Nab y Pencroff trasladaron los cadáveres de los bandidos al bosque a poca distancia de la dehesa y los enterraron profundamente. Después Ayrton fue puesto al corriente de los sucesos que habían ocurrido durante su secuestro. Supo entonces la herida y enfermedad de Harbert y la serie de pruebas por las que los colonos habían pasado. Estos no esperaban volver a ver a Ayrton y temían que los bandidos lo hubiesen asesinado cruelmente.

—Ahora —dijo Ciro Smith, terminando su relación—, tenemos que cumplir un deber. La mitad de nuestra tarea está acabada, pero, si los presidiarios no son ya temibles, no hemos recobrado por nosotros mismos el dominio de la isla.

—Pues bien —repuso Gedeón Spilett—, registremos todo este laberinto de contrafuertes del monte Franklin. No dejemos una excavación ni un agujero por explorar. ¡Nunca se ha encontrado un corresponsal de periódico con un misterio tan conmovedor como este en el que yo me encuentro, amigos míos!

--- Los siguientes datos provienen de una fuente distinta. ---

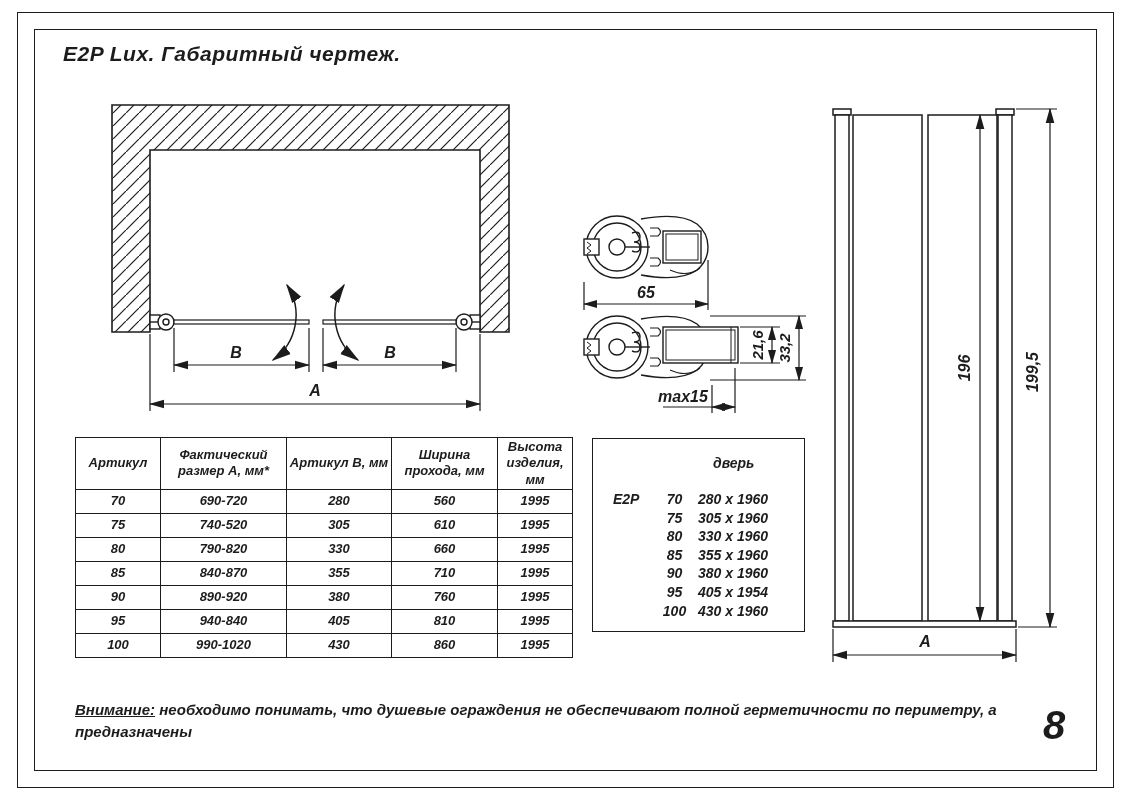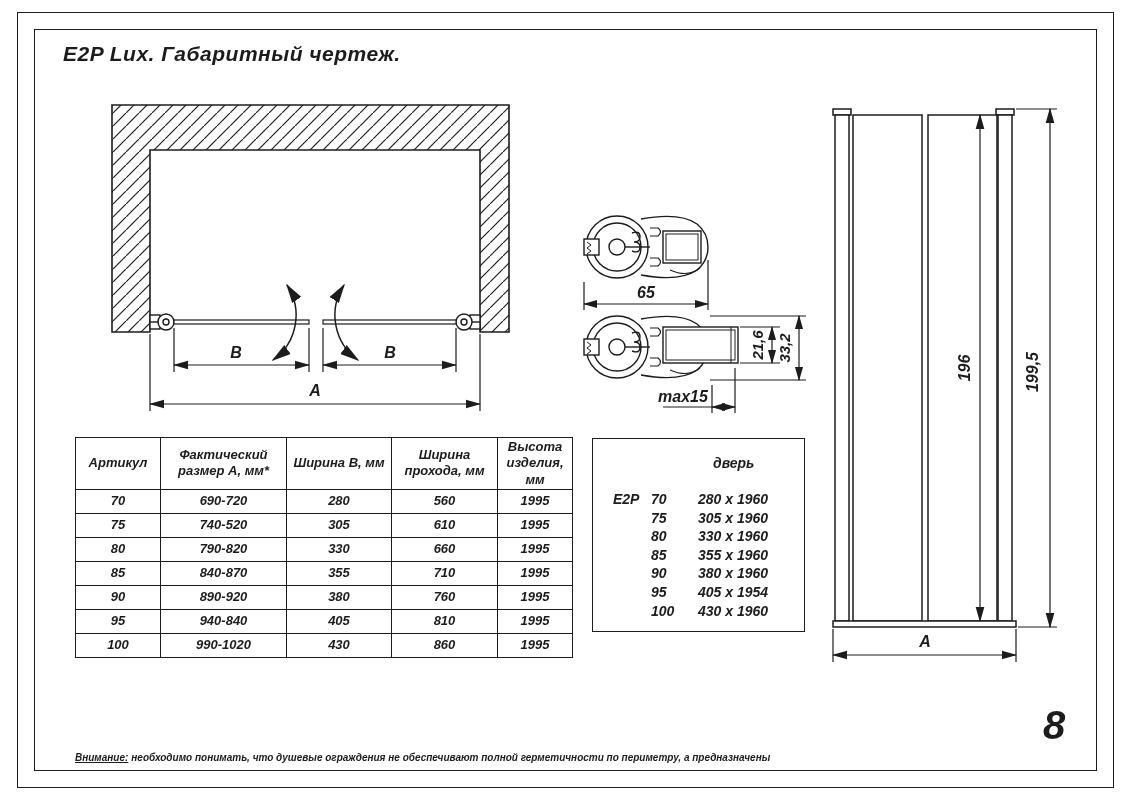--- a/index.html
+++ b/index.html
@@ -38,21 +38,21 @@
   table.spec tr.row td { height: 24px; }
   
   .doorbox { border: 1.6px solid #1c1c1c; font-style: italic; font-weight: bold; font-size: 14px; }
   .doorbox .dbtitle { position: absolute; left: 120px; top: 16px; }
   .doorbox .dbmodel { position: absolute; left: 20px; top: 52px; }
   .doorbox .dbrows { position: absolute; left: 58px; top: 52px; }
   .doorbox .dbrow { display: flex; height: 18.6px; align-items: flex-start; }
   .doorbox .dbart { width: 47px; }
   .doorbox .dbsize { white-space: nowrap; }
   
-  .note { font-size: 10px; font-style: italic; font-weight: bold; line-height: 22px; width: 945px; margin-top: 48px; }
+  .note { font-size: 15px; font-style: italic; font-weight: bold; line-height: 22px; width: 945px; }
   .note .ul { text-decoration: underline; }
   .pagenum { font-size: 40px; font-style: italic; font-weight: bold; }
 </style>
 </head>
 <body>
 
 <div class="abs frame" style="left:17px; top:12px; width:1097px; height:776px;"></div>
 <div class="abs frame" style="left:34px; top:29px; width:1063px; height:742px;"></div>
 
 <div class="abs title" style="left:63px; top:42px;">E2P Lux. Габаритный чертеж.</div>
@@ -217,21 +217,21 @@
     <col style="width:85px">
       <col style="width:126px">
       <col style="width:105px">
     <col style="width:106px">
       <col style="width:75px">
   </colgroup>
   <tbody>
   <tr class="hdr">
     <td>Артикул</td>
     <td>Фактический размер А, мм*</td>
-    <td>Ширина В, мм</td>
+    <td>Артикул В, мм</td>
     <td>Ширина прохода, мм</td>
     <td>Высота изделия, мм</td>
   </tr>
   <tr class="row">
     <td>70</td>
     <td>690-720</td>
     <td>280</td>
     <td>560</td>
     <td>1995</td>
   </tr>
@@ -273,21 +273,21 @@
   <tr class="row">
     <td>100</td>
     <td>990-1020</td>
     <td>430</td>
     <td>860</td>
     <td>1995</td>
   </tr>
   </tbody>
 </table>
 
-<div class="abs doorbox" style="left:592px; top:438px; width:213px; height:194px;">
+<div class="abs doorbox" style="left:592px; top:438px; width:213px; height:194px;text-align:center;">
   <div class="dbtitle">дверь</div>
   <div class="dbmodel">E2P</div>
   <div class="dbrows">
     <div class="dbrow">
       <span class="dbart">70</span>
       <span class="dbsize">280 x 1960</span>
     </div>
     <div class="dbrow">
       <span class="dbart">75</span>
       <span class="dbsize">305 x 1960</span>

—Y no volveremos al Palacio de granito —repuso Harbert— hasta después de haber encontrado a nuestro bienhechor.

—Sí —dijo el ingeniero—, haremos todo lo humanamente posible. Sin embargo, lo repito, no lo encontraremos hasta que él quiera.

—¿Nos quedaremos en la dehesa? —preguntó Pencroff.

—Sí —contestó Ciro Smith—, porque las provisiones son abundantes y estamos en el centro de nuestro círculo de investigaciones. Por lo demás, si es necesario, el carro irá al Palacio de granito y volverá rápidamente.

—Bien —repuso el marino—. Tengo que hacer una observación.

—¿Cuál?

—La buena estación está muy avanzada y debemos hacer una travesía.

—¿Una travesía? —dijo Gedeón Spilett.

—Sí, la de la isla Tabor —repuso Pencroff—. Hay que llevar una noticia que indique la situación de la isla donde actualmente se encuentra Ayrton, para el caso de que el yate escocés venga por él. ¡Quién sabe si no es demasiado tarde!

—Pero, Pencroff —preguntó Ayrton—, ¿con qué cuenta para hacer esta travesía?

—Con el
Buenaventura.

—¡El
Buenaventura!
—exclamó Ayrton—. No existe.

—¡Mi
Buenaventura
no existe! —gritó Pencroff dando un salto.